時間差で事実と矛盾する話もソラト経由で入ってきた。
フォウタは「砦については仕事にあぶれた傭兵団らしき野盗が勝手に建てたもので、我々も対応に苦慮している」と、いけしゃあしゃあと嘘の回答をしてきたのであった。そもそもことは衛星都市であるドウラスエの自治問題で、対応の責任はまずドウラスエにあるとたらい回しの構えまで見せてきた。
現実的に考えてソラトが大規模に傭兵を募集しているのに、こんなに近くであぶれている奴らがいるだろうか。しかも、一人や二人じゃなくて数十人から百人の単位なのだ。
「つまり野盗が勝手にやったことにしてウチを攻めて、後で自分たちの物にするつもりなのか……。ゴッズバラ王国もずいぶん足元を見られたものだな」
戦争で人員を失い代替わりをした直後のハティエは確かに狙い目だろう。しかも周囲から浮いていると来た。翌年の戦争に引っ張り出される前に滅びそうになってきた。
「こうなると秋の蝕が始まるころが危ないでしょう」
今回は話し合いの席に呼ばれたゲーテ隊長が指摘した。詳しく聞くと、月蝕が起こって夜がいつもの明るさ――この世界ではいつも月がある。新月の時間帯はあるが――じゃなくなる時期は、夜襲の効果が上がるからとのことだった。

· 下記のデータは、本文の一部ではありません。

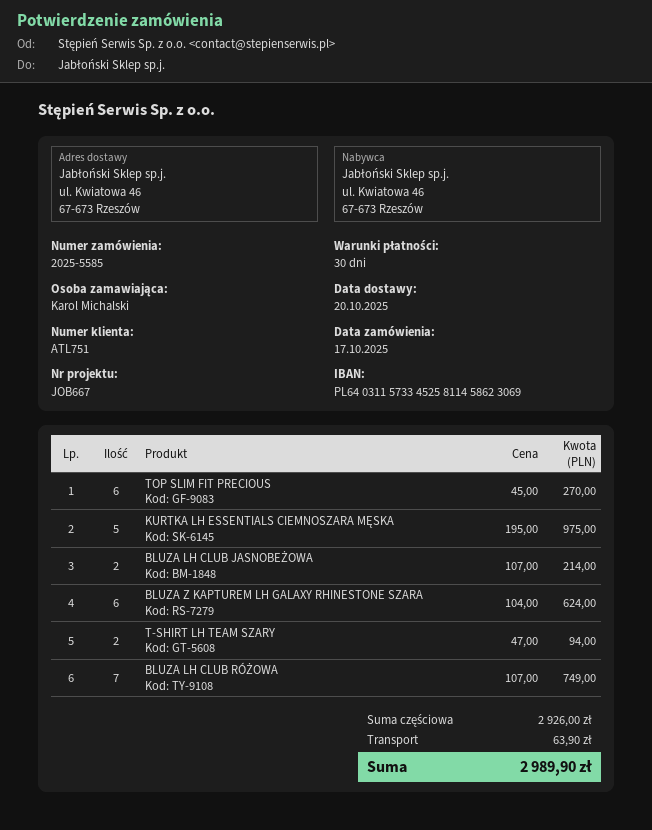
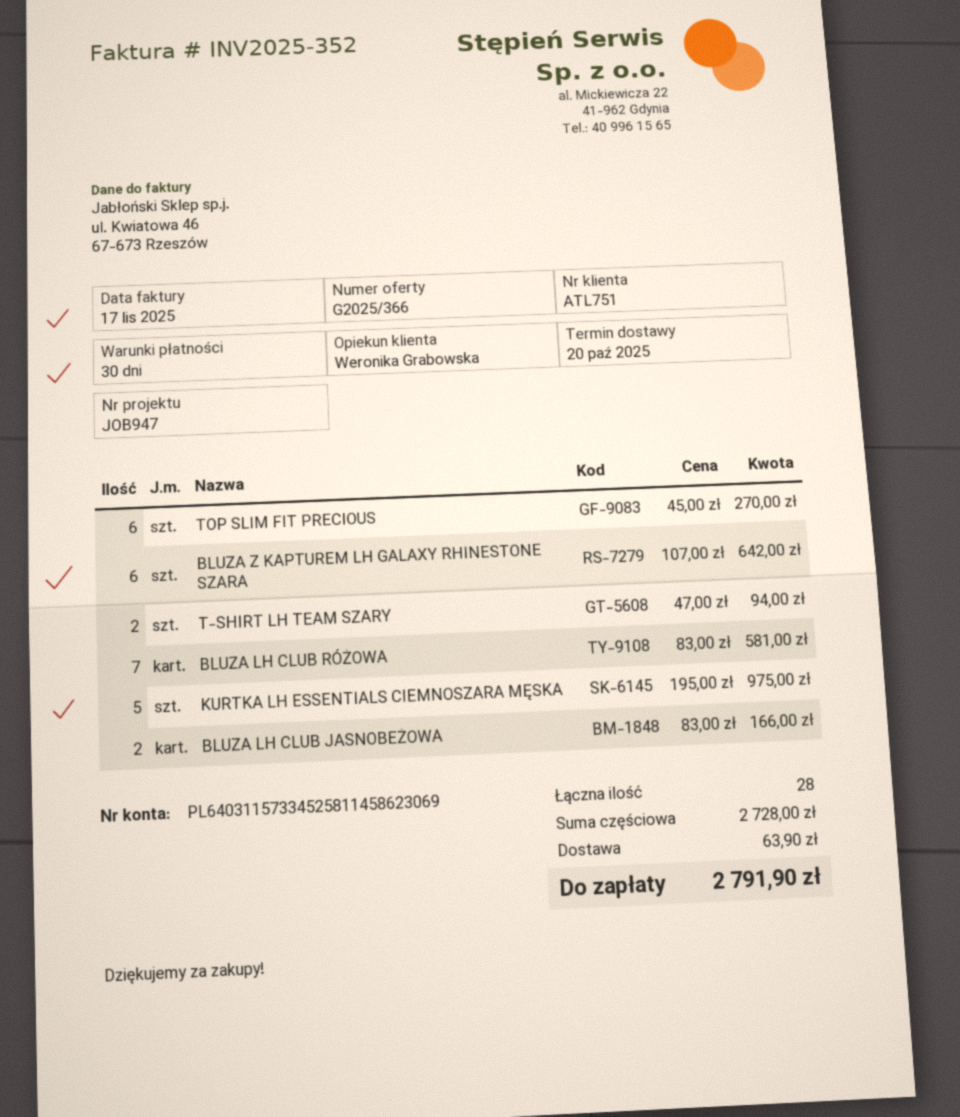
reference: JOB667 -> JOB947
BLUZA LH CLUB JASNOBEŻOWA: 2 x 107.00 = 214.00 -> 2 x 83.00 = 166.00
BLUZA Z KAPTUREM LH GALAXY RHINESTONE SZARA: 6 x 104.00 = 624.00 -> 6 x 107.00 = 642.00
BLUZA LH CLUB RÓŻOWA: 7 x 107.00 = 749.00 -> 7 x 83.00 = 581.00
subtotal: 2926.00 -> 2728.00
total: 2989.90 -> 2791.90

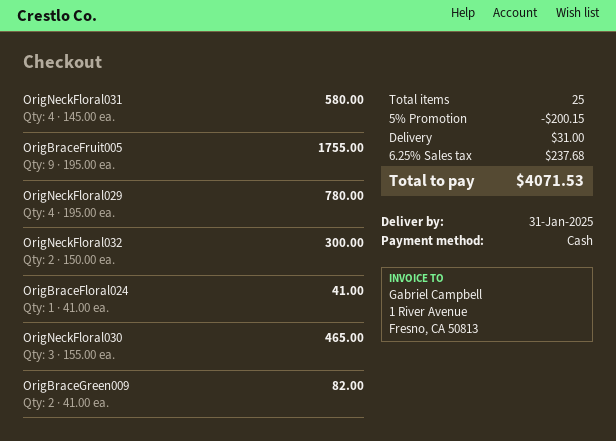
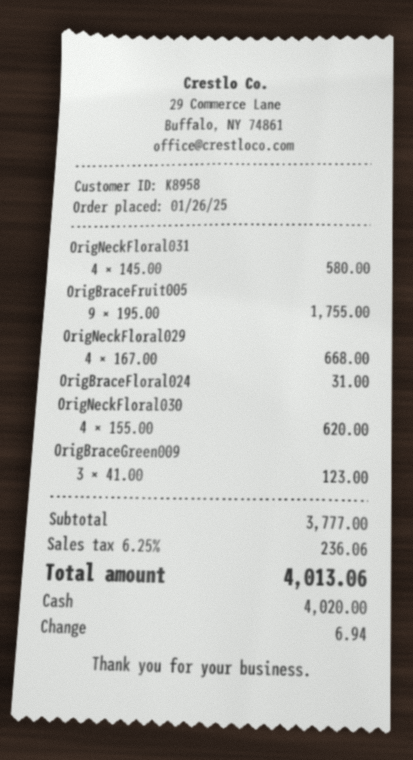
OrigNeckFloral029: 4 x 195.00 = 780.00 -> 4 x 167.00 = 668.00
OrigNeckFloral032: 2 x 150.00 = 300.00 -> none
OrigBraceFloral024: 1 x 41.00 = 41.00 -> 1 x 31.00 = 31.00
OrigNeckFloral030: 3 x 155.00 = 465.00 -> 4 x 155.00 = 620.00
OrigBraceGreen009: 2 x 41.00 = 82.00 -> 3 x 41.00 = 123.00
discount: 5% = 200.15 -> none
shipping: 31.00 -> none
tax: 6.25% = 237.68 -> 6.25% = 236.06
total: 4071.53 -> 4013.06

ちなみに人々が冬を越して食糧の不足しているうえに傭兵が夏に得た賃金を使い果たしている春の蝕はもっと危険らしい。この世界では狼男は満月の日じゃなくて月蝕の時期に出るようだ。
「秋の蝕が始まるまで、もう半蝕(二十二日)もないですよ……」
司が顔を青ざめさせて指摘した。その頃には砦も完成しているだろう。いくら不仲でも近隣領主が援軍を出してくれると思いたいが、わざわざ砦まで造って攻めるのは自信があるからではないか。何らかの根回しをしているのかもしれない。
陰気な雰囲気が漂う中で、真琴が素っ頓狂にも聞こえる明るい声をあげた。
「そうだ!砦にいるのが野盗だって言うなら、先制攻撃で退治しちゃってもいいんじゃない!?」
「それは……ドウラスエの土地ですからねぇ」
過激な「名案」にアレンだけが渋い顔をした。